GILBERT, Sir JOHN (1817–1897), historical painter and draughtsman on wood, was born at Blackheath on 21 July 1817. His father, George Felix Gilbert, who came of a Derbyshire family, had been a captain in the royal East London militia, but had adopted, on that regiment being disbanded, the profession of a land and estate agent. A Blackheath neighbour, the senior partner in the firm of Dickson & Bell, estate agents, found a place for young Gilbert, on leaving school in 1833, in his own office, which was situated in Charlotte Row, a continuation of Walbrook, since demolished, and commanded a view of the side-door of the Mansion House. The lad, who was born to be an artist, not a clerk, spent much of his time in sketching on the office paper the busy life of the great city thoroughfare which he saw from the windows, and especially the displays of civic pomp which were frequently to be seen in the neighbourhood of the Mansion House.

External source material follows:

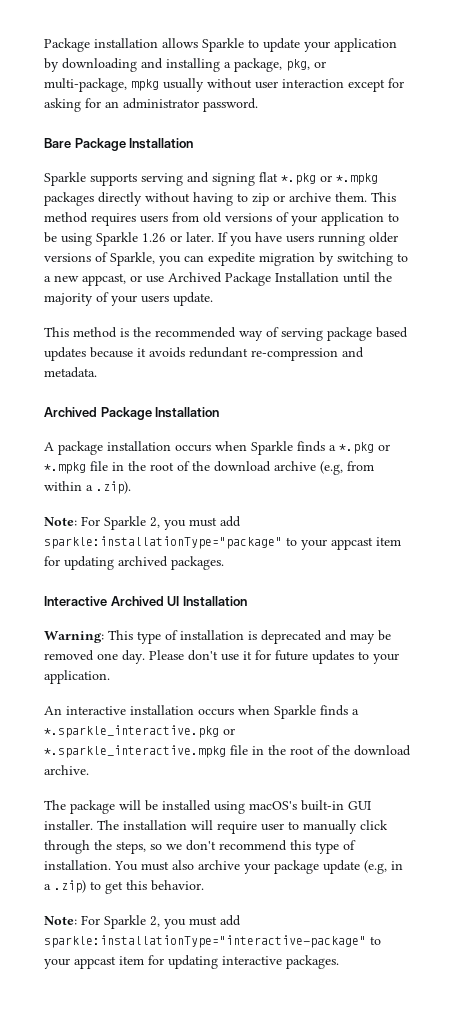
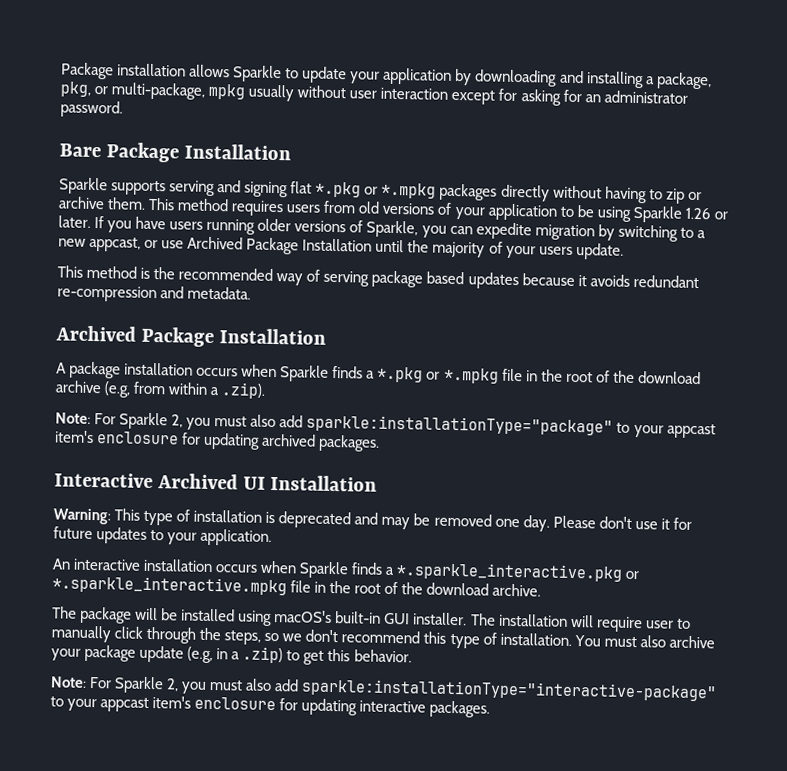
(217, 522) none -> [250,414,277,428] also
[376,537,401,546] item -> [55,430,180,445] item's enclosure
(217, 921) none -> [245,678,273,692] also
[119,956,144,965] item -> [152,696,277,711] item's enclosure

He feasted his eyes on gorgeous coaches, liveries, and trappings, and stored his memory with a stock of information which was of the greatest use in his subsequent career. He spent many leisure hours in watching military displays on Woolwich Common, where he sketched the manœuvres of the royal horse artillery and other troops, and made accurate notes of their uniforms. After two years spent at the city office his parents decided to let him follow his bent, and he devoted himself to learning every variety of technique which was likely to be of use to him : painting in oils, water-colours, and fresco, modelling, carving, drawing on paper, wood, and stone, engraving and etching. In all these arts he was mainly self-taught, for he frequented no school and had no regular instruction except some lessons in the use of colour from George Lance, the painter of fruit.

In 1836 he made his first appearance as an exhibitor with two drawings of historical subjects in Suffolk Street, and in 1837 he sent two oil-paintings, subjects from 'Ivanhoe' and 'Old Mortality,' to the British Institution. He continued for many years to contribute frequently to both these exhibitions. Some of the more important of his pictures in oils (forty in all), exhibited at the British Institution, were 'Brunetta and Phillis' (1844), 'King Henry VIII' (1845), 'The Disgrace of Wolsey' (1849), 'The Charge of Prince Rupert's Cavalry' (1852), and several subjects from 'Don Quixote' (1842, 1854, 1867). A portrait exhibited in 1838 was his first contribution to the Royal Academy. This was followed by 'Holbein painting the Portrait of Anne Boleyn,' two subjects from 'Don Quixote' (1842, 1844), 'Charlemagne inspecting the Schools' (1846), 'Touchstone and the Shepherd' (1850), and 'The Destruction of Job's Flock' (1851). After 1851 he exhibited no more pictures at the Royal Academy till 1867.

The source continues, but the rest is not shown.